___ Excerpted data
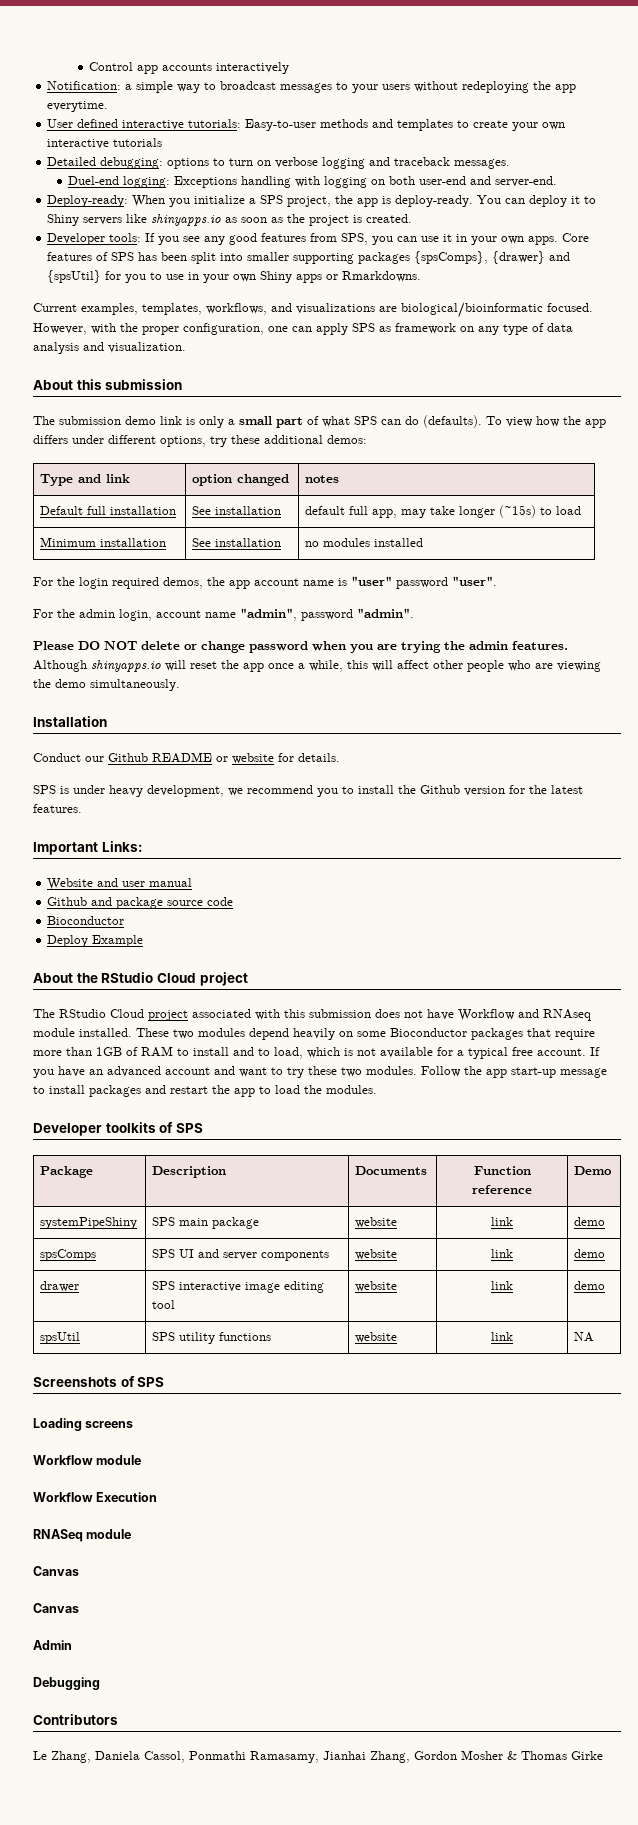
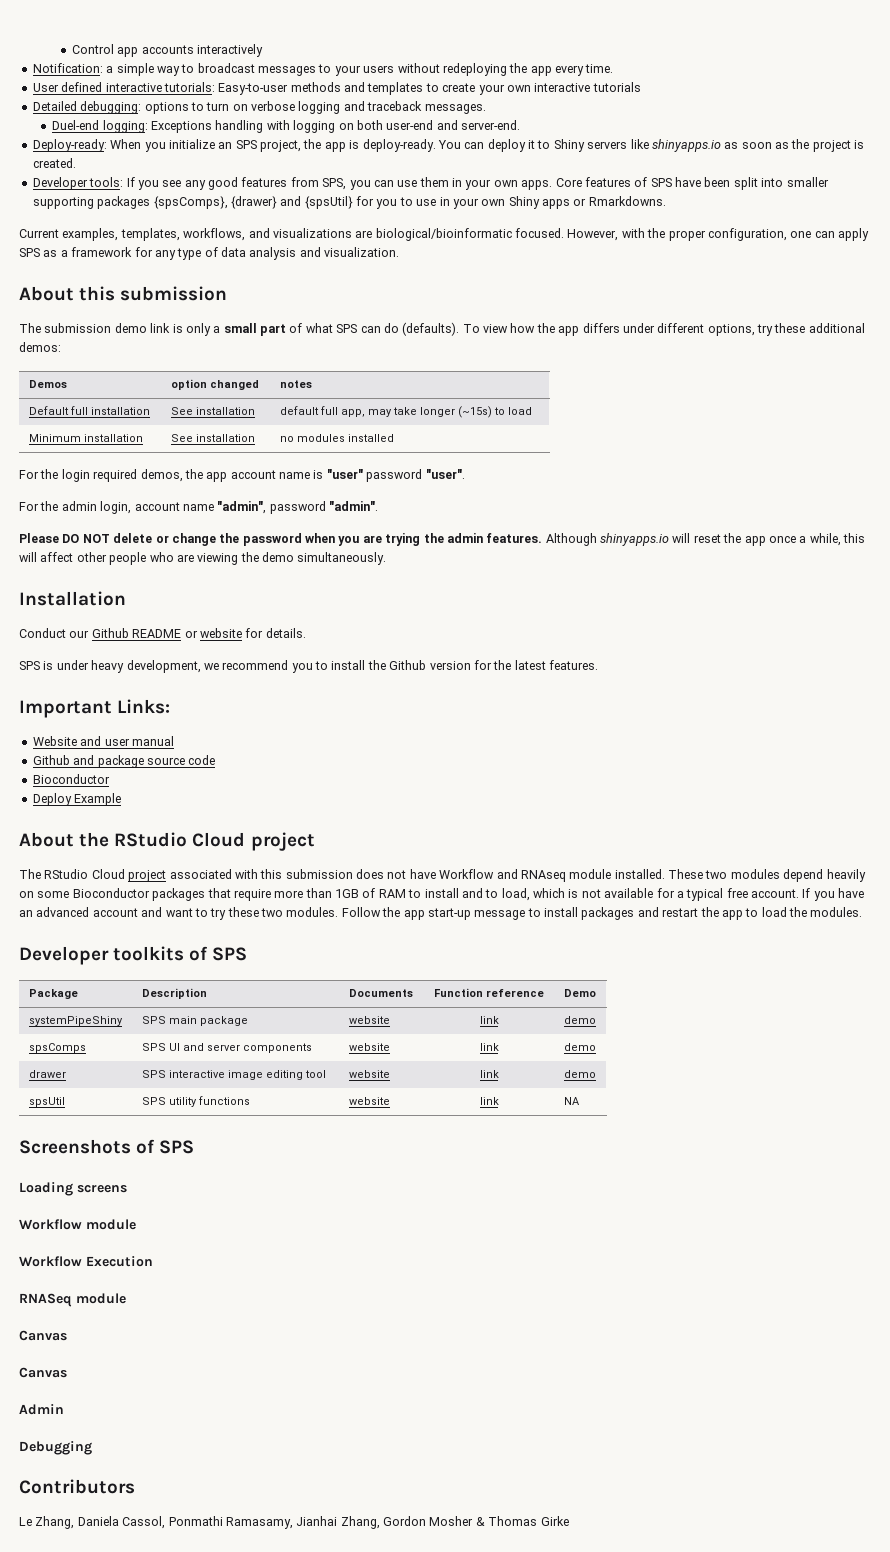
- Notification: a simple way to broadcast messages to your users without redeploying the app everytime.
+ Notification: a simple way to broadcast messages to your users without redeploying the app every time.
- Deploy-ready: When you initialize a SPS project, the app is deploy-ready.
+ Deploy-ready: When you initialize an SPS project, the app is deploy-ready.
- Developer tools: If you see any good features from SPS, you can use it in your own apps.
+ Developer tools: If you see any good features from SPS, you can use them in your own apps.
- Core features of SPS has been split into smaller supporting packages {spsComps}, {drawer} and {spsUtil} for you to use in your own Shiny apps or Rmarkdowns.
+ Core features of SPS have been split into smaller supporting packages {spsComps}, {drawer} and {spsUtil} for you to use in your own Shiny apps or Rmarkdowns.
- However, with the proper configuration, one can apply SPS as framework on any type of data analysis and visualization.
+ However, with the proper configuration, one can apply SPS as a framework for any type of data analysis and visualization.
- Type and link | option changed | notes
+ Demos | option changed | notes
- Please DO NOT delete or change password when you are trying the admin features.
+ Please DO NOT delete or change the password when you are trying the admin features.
______
Your objective: Pick each line holding the word "configuration" out of the data and copy it.

Response area:
- However, with the proper configuration, one can apply SPS as framework on any type of data analysis and visualization.
+ However, with the proper configuration, one can apply SPS as a framework for any type of data analysis and visualization.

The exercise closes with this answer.